5-Bromo-2-isopropyl-3-oxo-2,3-dihydro-1H-1λ3-benzo[d][1,2]iodazol-1-yl 3-chlorobenzoate 5i. The reaction with 5-bromo-2-iodo-N-isopropylbenzamide 6i (736 mg, 2.00 mmol) and m-CPBA (518 mg, 1.50 mmol) in acetonitrile (15 mL) according to the general procedure afforded 738 mg (71%) of product 5i, isolated as a white solid: mp 151.6–152.6 °C; IR (neat) cm−1: 3103, 3066, 2968, 2931, 1636, 1617, 1568, 1557, 1464, 1443, 1405, 1305, 1260, 1141, 1070, 959, 903, 813, 755, and 742; 1H NMR (500 MHz, CDCl3): δ 8.35–8.33 (m, 1H), 8.13 (d, J = 9.0 Hz, 2H), 8.02–8.00 (m, 1H), 7.95–7.91 (m, 2H), 7.56–7.52 (m, 1H), 7.43–7.39 (m, 1H), 4.56–4.41 (m, 1H), and 1.46 (d, J = 6.5 Hz, 6H); 13C NMR (125 MHz, CDCl3): δ 171.3, 164.5, 137.4, 135.4, 134.7, 134.4, 133.3, 132.5, 131.4, 129.8, 129.7, 127.8, 126.4, 114.5, 47.0, and 24.3; HRMS (ESI-positive): calcd for C10H1279BrINO2 ([M-3ClC6H4CO2+H])+: 383.9096, found: 383.9101.

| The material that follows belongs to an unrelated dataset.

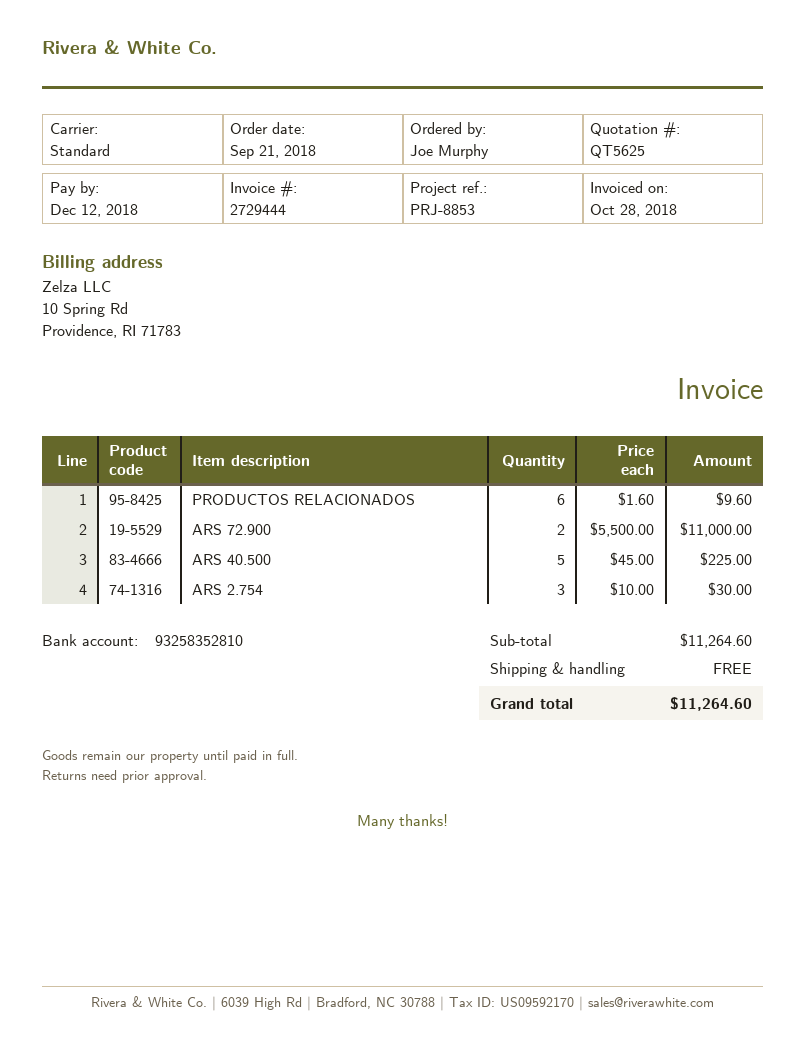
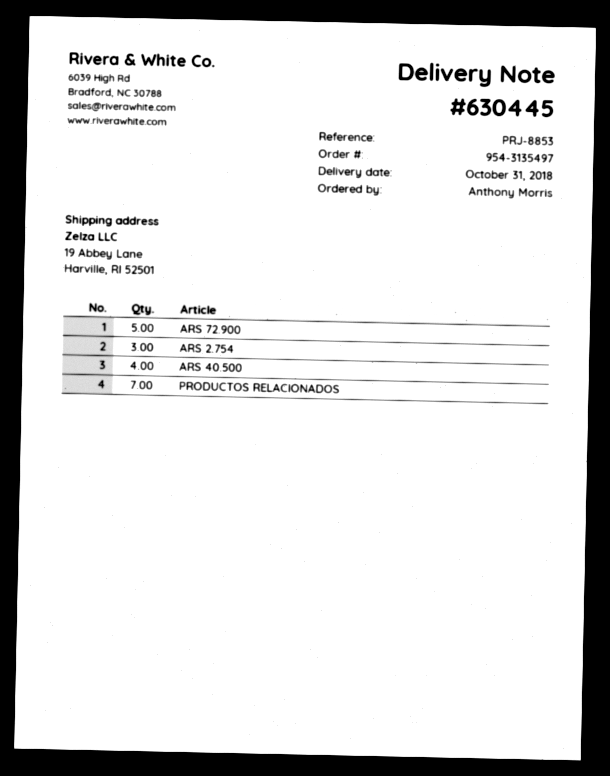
ordered by: Joe Murphy -> Anthony Morris
PRODUCTOS RELACIONADOS: 6 -> 7
ARS 72.900: 2 -> 5
ARS 40.500: 5 -> 4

2-Isopropyl-3-oxo-2,3-dihydro-1H-1λ3-naphtho[2,3-d][1,2]iodazol-1-yl 3-chlorobenzoate 5j. The reaction with 3-iodo-N-isopropyl-2-naphthamide 6j (85 mg, 0.250 mmol) and m-CPBA (65 mg, 0.375 mmol) in acetonitrile (1.9 mL) according to the general procedure afforded 56 mg (46%) of product 5j, isolated as a white solid: mp 153.3–155.0 °C; IR (neat) cm−1: 3058, 2966, 2922, 1636, 1619, 1569, 1296, 1144, 758, and 740; 1H NMR (500 MHz, CDCl3): δ 8.74 (s, 2H), 8.14–8.08 (m, 2H), 8.04–7.98 (m, 2H), 7.77–7.69 (m, 2H), 7.58–7.53 (m, 1H), 7.44 (t, J = 7.8 Hz, 1H), 4.66–4.47 (m, 1H), and 1.49 (d, J = 6.5 Hz, 6H); 13C NMR (75 MHz, CDCl3): δ 171.3, 165.9, 136.7, 134.4, 133.8, 133.4, 132.4, 130.6, 129.9, 129.7, 129.3, 129.2, 128.9, 128.7, 128.3, 127.9, 111.1, 46.7, and 24.2; HRMS (ESI-positive): calcd for C14H14INO2 ([M-3ClC6H4CO2+H])+: 356.0147, found: 356.0119.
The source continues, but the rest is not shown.